- EXERCISE GOAL
The answer is the full listing restated exactly, without any pictures.
==*==
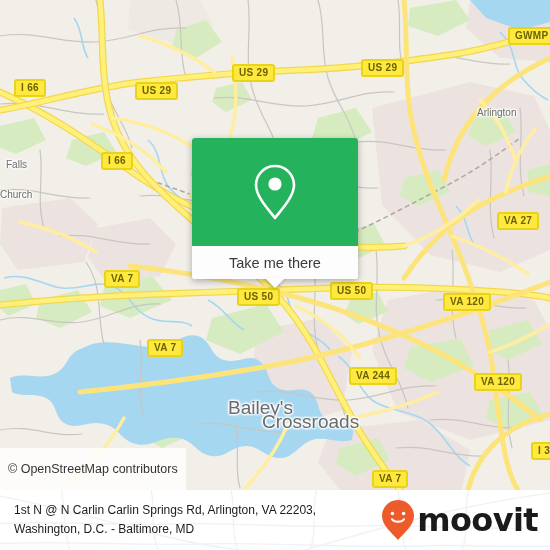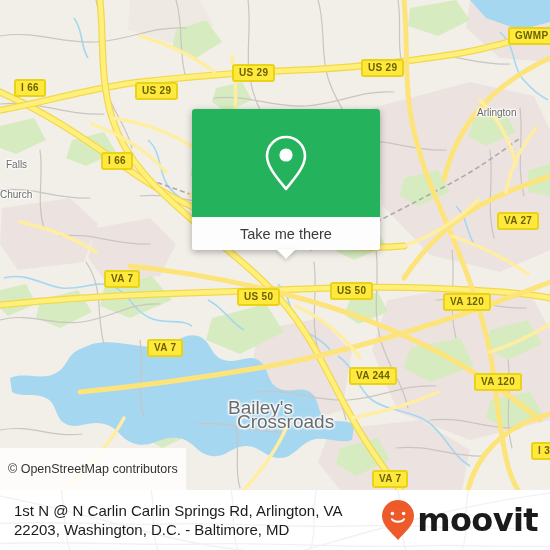"Take me there" .popup { top: 109px -> 138px; width: 188px -> 166px }
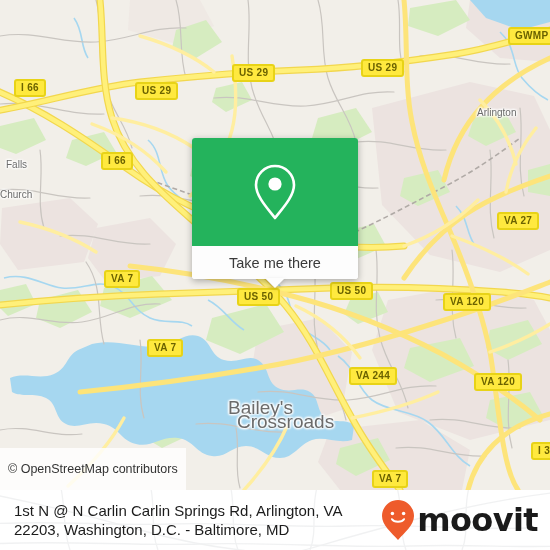"Crossroads" div.place { left: 209px -> 234px }
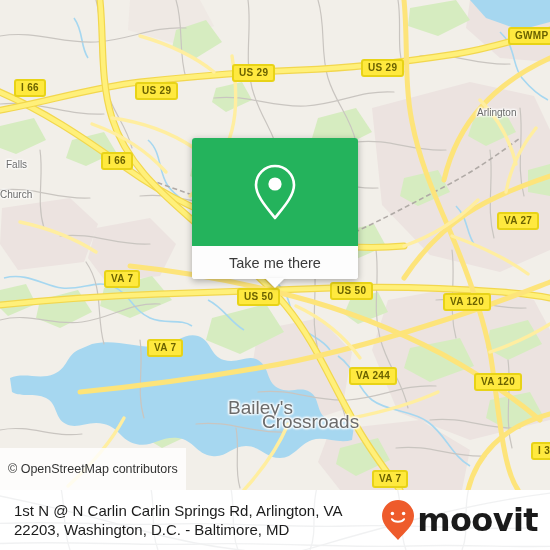"1st N @ N Carlin" .footer-title { font-size: 15px -> 12px }
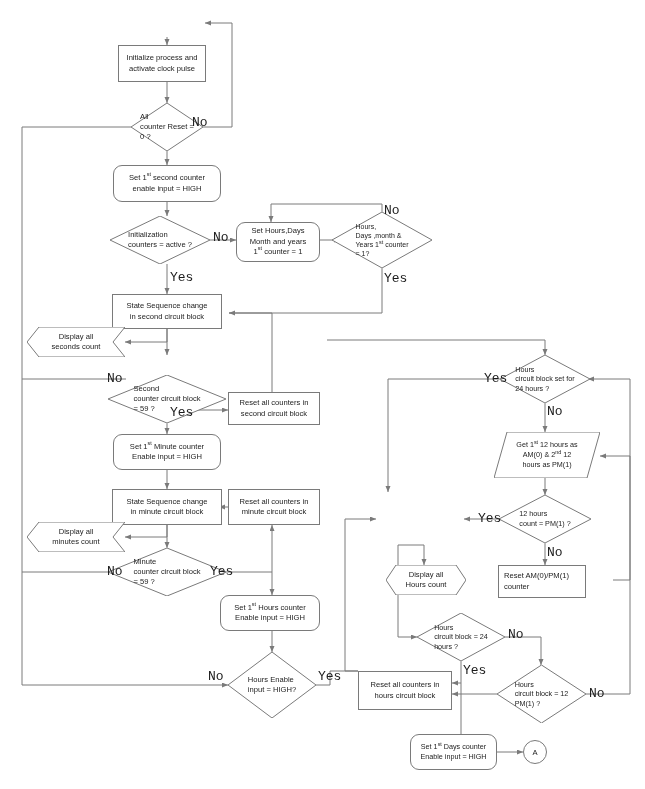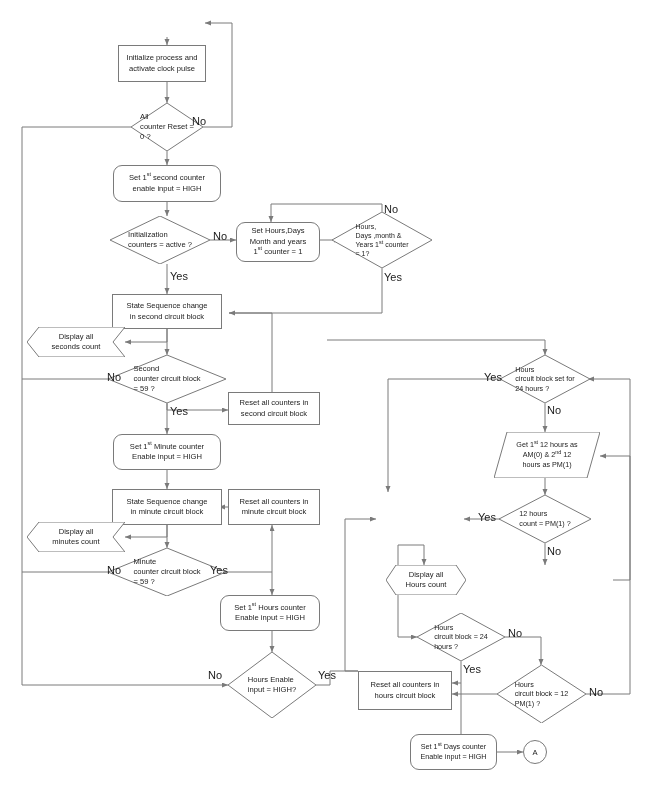"No" .elabel { font-family: Liberation Sans, sans-serif -> Liberation Mono, monospace; font-size: 11px -> 13px }
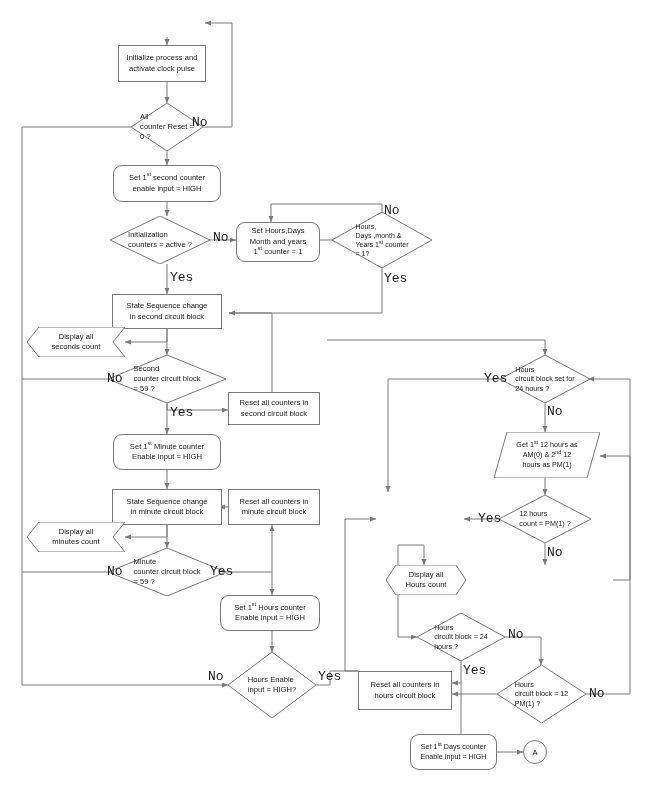"Second" div.diamond-wrap { top: 355px -> 375px }
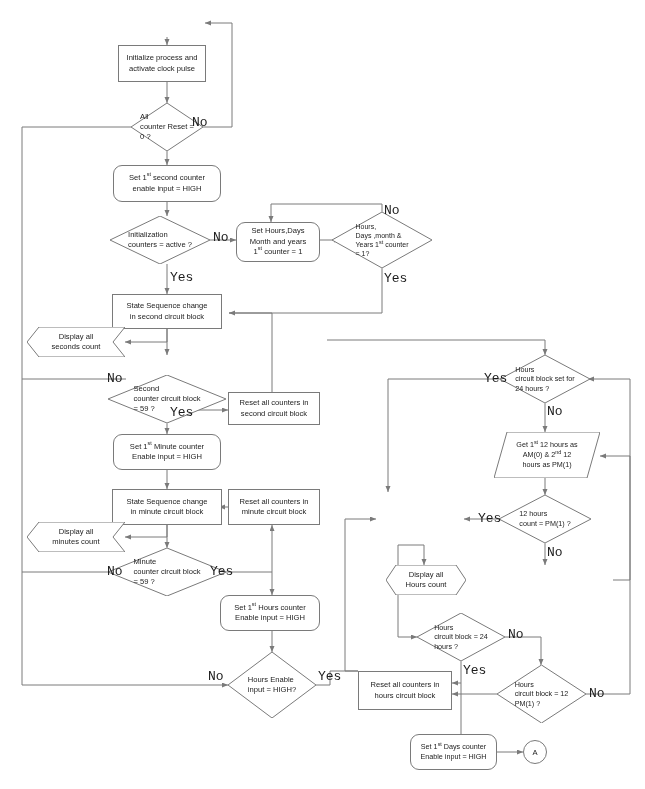"Reset AM(0)/PM(1)" div.node { html: none -> <div> <div> <span>Reset AM(0)/PM(1)</span><br> <span>counter</span> </div> </div> }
==*==
- EXERCISE ANSWER
"Take me there" .popup { top: 109px -> 138px; width: 188px -> 166px }
"Crossroads" div.place { left: 209px -> 234px }
"1st N @ N Carlin" .footer-title { font-size: 15px -> 12px }
"No" .elabel { font-family: Liberation Sans, sans-serif -> Liberation Mono, monospace; font-size: 11px -> 13px }
"Second" div.diamond-wrap { top: 355px -> 375px }
"Reset AM(0)/PM(1)" div.node { html: none -> <div> <div> <span>Reset AM(0)/PM(1)</span><br> <span>counter</span> </div> </div> }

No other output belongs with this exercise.